REMOTE AND CONSEQUENTIAL DAMAGES.

No compensation allowed in damages, but for the direct and immediate consequences of the act complained of-French Law on this subject-Scotch Law-The Common Law-What are considered direct and immediate consequences-Loss of profits-As between principal and surety-Statutes-Counsel fees—Damages arising after suit brought-Prospective damages-Liability of grantees of franchises for consequential damages.

HAVING in the last chapter stated the measure of damages where no actual loss is sustained, I now proceed to exhibit the general rule which fixes the limit of compensation in cases where positive injury results from the alleged wrong. That rule is the one which prohibits any allowance for damages remotely resulting from the principal illegal act. Such damages are frequently termed remote damages, and sometimes consequential damages. These terms are not, however, necessarily synonymous, or to be indifferently used. All remote damages are consequential, but all consequential damages are by no means remote.

We shall have frequent occasion to notice the existence of this principle hereafter, when examining more minutely the rules of damages in particular cases; but it is proper before entering on that part of the subject, to have an idea of the general boundaries of this branch of our jurisprudence.

It has already been stated that the law does not aim at complete compensation for the injury sustained; that it seeks rather to divide than to satisfy the loss; and that in cases of contract, as well as of tort, where no question arises of fraud, malice, or oppression, the direct pecuniary damage with the costs of the litigation form the measure of relief. In other words, the law refuses to take into consideration any damages remotely [58] resulting from the act complained of. This proposition, or one correlative to it, is expressed in the maxim Causa proxi

ma, non remota, spectatur; or, in the language of Lord Bacon, "It were infinite for the law to judge the causes of causes, and their impulsion one on another. Therefore, it contenteth itself with the immediate cause, and judgeth of acts by that without looking to any further degree." (g) This general principle pervades the civil as well as the common law, and applies equally to cases of breach of contract, and of violation of duty; to all cases, in short, where no complaint is made of any deliberate intention to injure. In these latter cases we have seen that our law does not pause at the line of mere compensation, but proceeds to punish the offender.

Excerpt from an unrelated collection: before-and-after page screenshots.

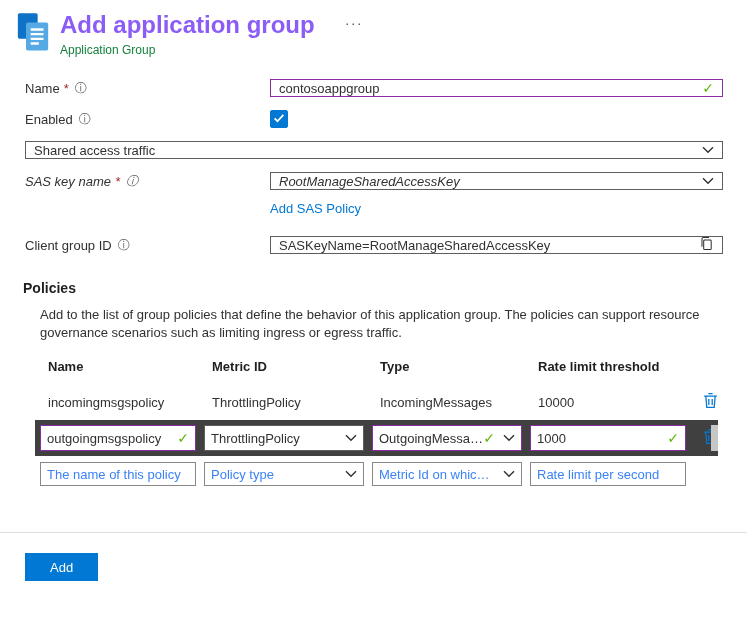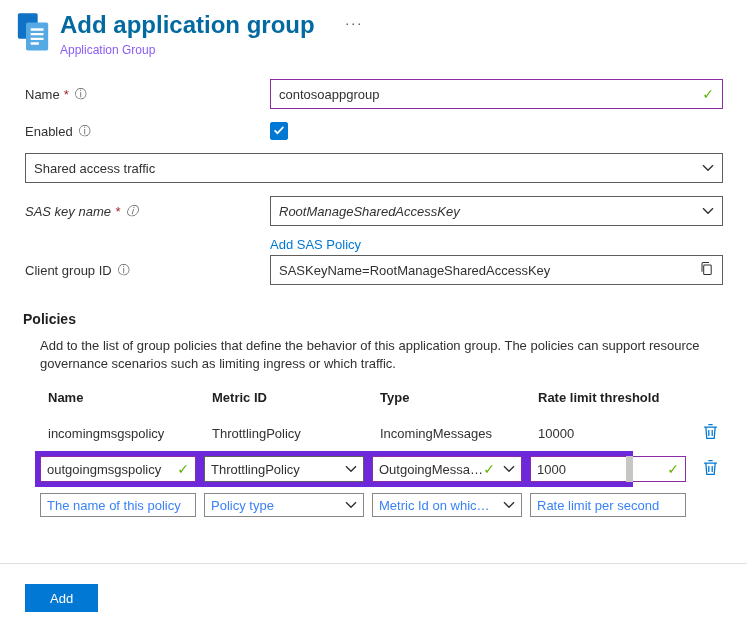--- a/index.html
+++ b/index.html
@@ -15,7 +15,7 @@
   .hdr-icon { width:42px; height:42px; flex:0 0 42px; margin-top:2px; }
   .hdr-text { margin-left:6px; }
   .title-row { display:flex; align-items:flex-start; }
-  .page-title { font-size:24px; font-weight:700; color:#0369a1; line-height:30px; margin:0; }
+  .page-title { font-size:24px; font-weight:700; color:#8b5cf6; line-height:30px; margin:0; }
   .more-btn { background:none; border:none; color:#605e5c; font-size:15px; letter-spacing:1px;
               margin-left:26px; margin-top:2px; cursor:pointer; padding:2px 4px; }
   .subtitle { font-size:12px; color:#8b5cf6; margin-top:3px; }

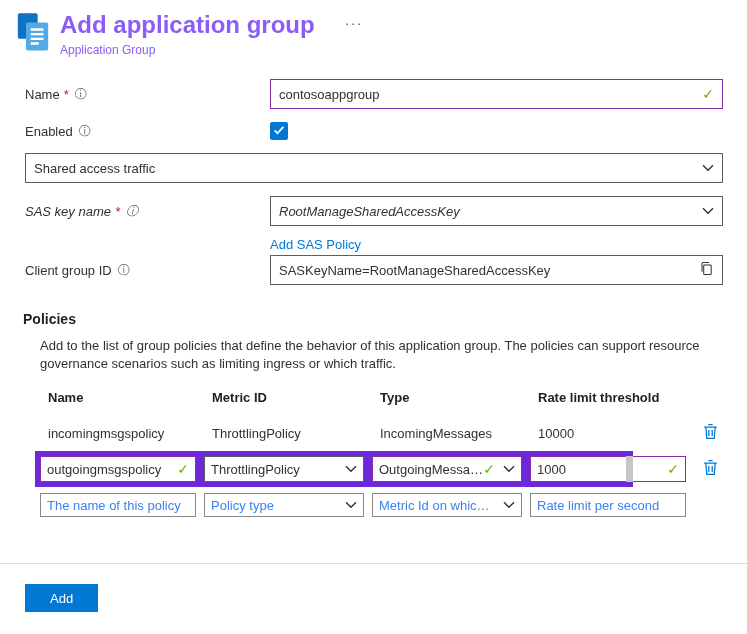--- a/index.html
+++ b/index.html
@@ -18,7 +18,7 @@
   .page-title { font-size:24px; font-weight:700; color:#8b5cf6; line-height:30px; margin:0; }
   .more-btn { background:none; border:none; color:#605e5c; font-size:15px; letter-spacing:1px;
               margin-left:26px; margin-top:2px; cursor:pointer; padding:2px 4px; }
-  .subtitle { font-size:12px; color:#8b5cf6; margin-top:3px; }
+  .subtitle { font-size:12px; color:#15803d; margin-top:3px; }
 
   
   .form { margin:22px 24px 0 25px; }

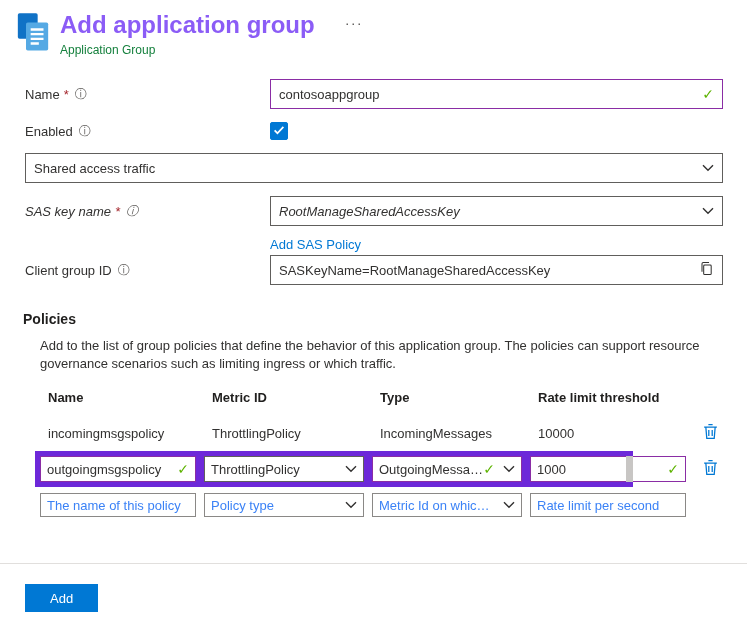--- a/index.html
+++ b/index.html
@@ -31,7 +31,7 @@
 
   .field, .select {
     display:flex; align-items:center;
-    height:30px; width:100%;
+    height:18px; width:100%;
     border:1px solid #605e5c; background:#fff;
     padding:0 8px; cursor:pointer;
   }

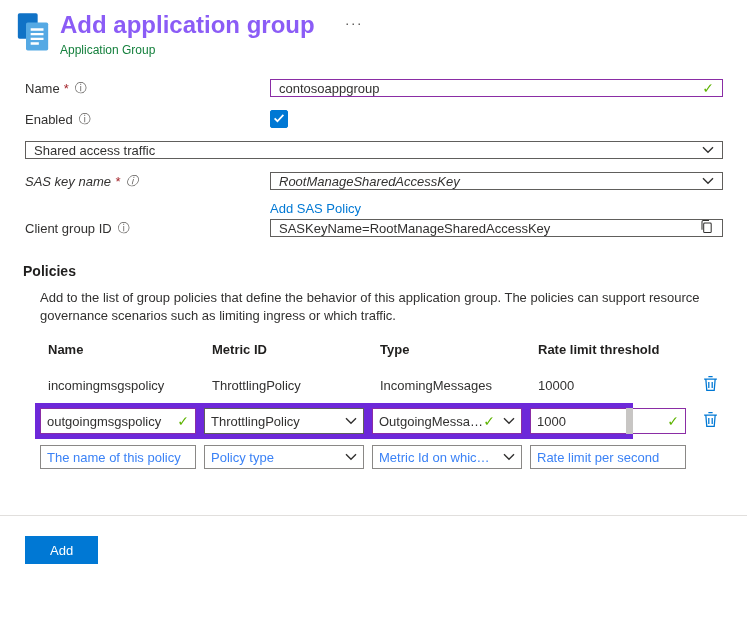--- a/index.html
+++ b/index.html
@@ -50,7 +50,7 @@
               border-radius:2px; display:flex; align-items:center; justify-content:center; cursor:pointer; }
 
   .link { color:#0078d4; text-decoration:none; cursor:pointer; }
-  .link-row { margin:-5px 0 3px 245px; }
+  .link-row { margin:-5px 0 20px 245px; }
 
   .copy-btn { background:none; border:none; padding:0 0 0 8px; margin-left:auto; cursor:pointer; display:flex; }
 

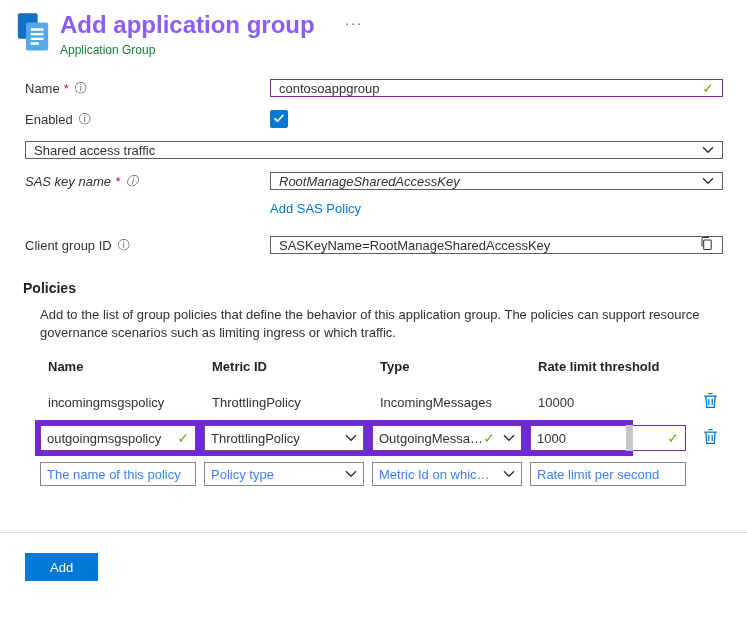--- a/index.html
+++ b/index.html
@@ -193,7 +193,7 @@
 
 
 <h2 class="policies-heading">Policies</h2>
-<p class="policies-desc">Add to the list of group policies that define the behavior of this application group. The policies can support resource governance scenarios such as limiting ingress or which traffic.</p>
+<p class="policies-desc">Add to the list of group policies that define the behavior of this application group. The policies can support resource governance scenarios such as limiting ingress or egress traffic.</p>
 
 <div class="ptable">
 

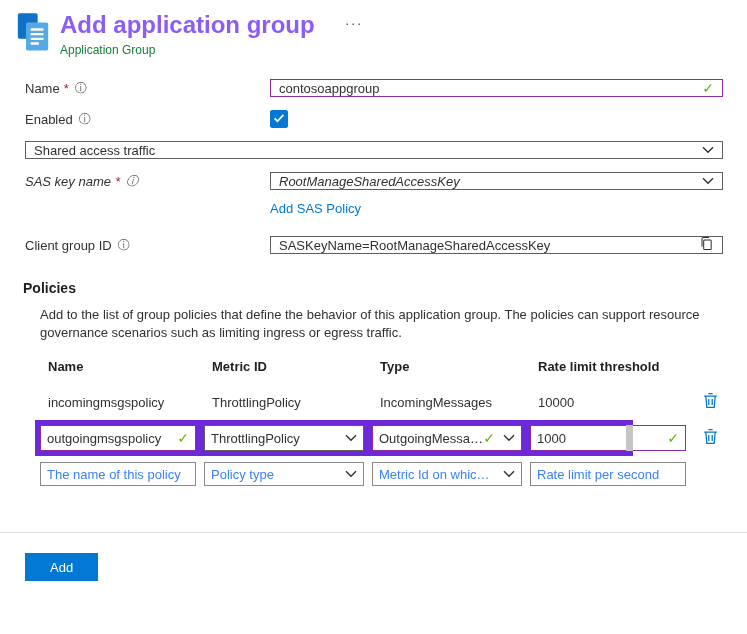--- a/index.html
+++ b/index.html
@@ -65,7 +65,7 @@
   .saved { height:32px; }
   .trash-btn { background:none; border:none; padding:2px; cursor:pointer; display:flex; justify-content:center; }
 
-  .edit-band { position:relative; background:#6d28d9; padding:5px 5px; margin:2px 0 2px -5px; width:598px; }
+  .edit-band { position:relative; background:#404040; padding:5px 5px; margin:2px 0 2px -5px; width:683px; }
   .edit-band .field, .edit-band .select { height:26px; padding:0 6px; }
   .scroll-thumb { position:absolute; right:0px; top:5px; width:7px; height:26px; background:#c8c6c4; }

The language, however, held on this subject, and the reasons assigned for the disregard of remote damages, are far from being uniform. In regard to contracts, it is sometimes said that the defendant shall be held liable for those damages only which both parties may be fairly supposed to have contemplated at the time they entered into the agreement, as likely to result from it; and this appears to be the rule adopted by the writers of the modern civil law. Thus Pothier (h) puts the case of an agreement for the sale of a horse, and failure to deliver. If in this instance horses have risen in price, the purchaser has a claim for what he has been obliged to give for a similar animal, over and above the price at which he was to have that of the seller; and this, in the language of the Roman Law, he terms the damages propter rem ipsam non habitam. But on the other hand, if the purchaser were a canon of the church, and by reason of the non-delivery of the horse could not arrive at his residence in season to receive his gros fruits (or tithes), the seller is not liable for the loss of those gros fruits, because this accident was not foreseen at the time of the contract.

So, in case of a letting of a house for a given term, say eighteen years, which the letter in good faith supposes his, and if at the end of ten or twelve years the lessee is evicted by the true owner, the lessor is liable for the damages resulting from the expense of moving, and the rise of the rent of similar tenements; these are propter rem ipsam non habitam. But he [59] is not liable for an injury done to a business established in the house by the lessee subsequent to the letting, nor for furniture injured in the removal; this is damage that could not have been contemplated at the time of the contract. But if, on the other

(g) Maxims of the Law, Regula 1.

(h) Traité des Obligations, Part I., ch. ii., art. iii., § 16, et seq.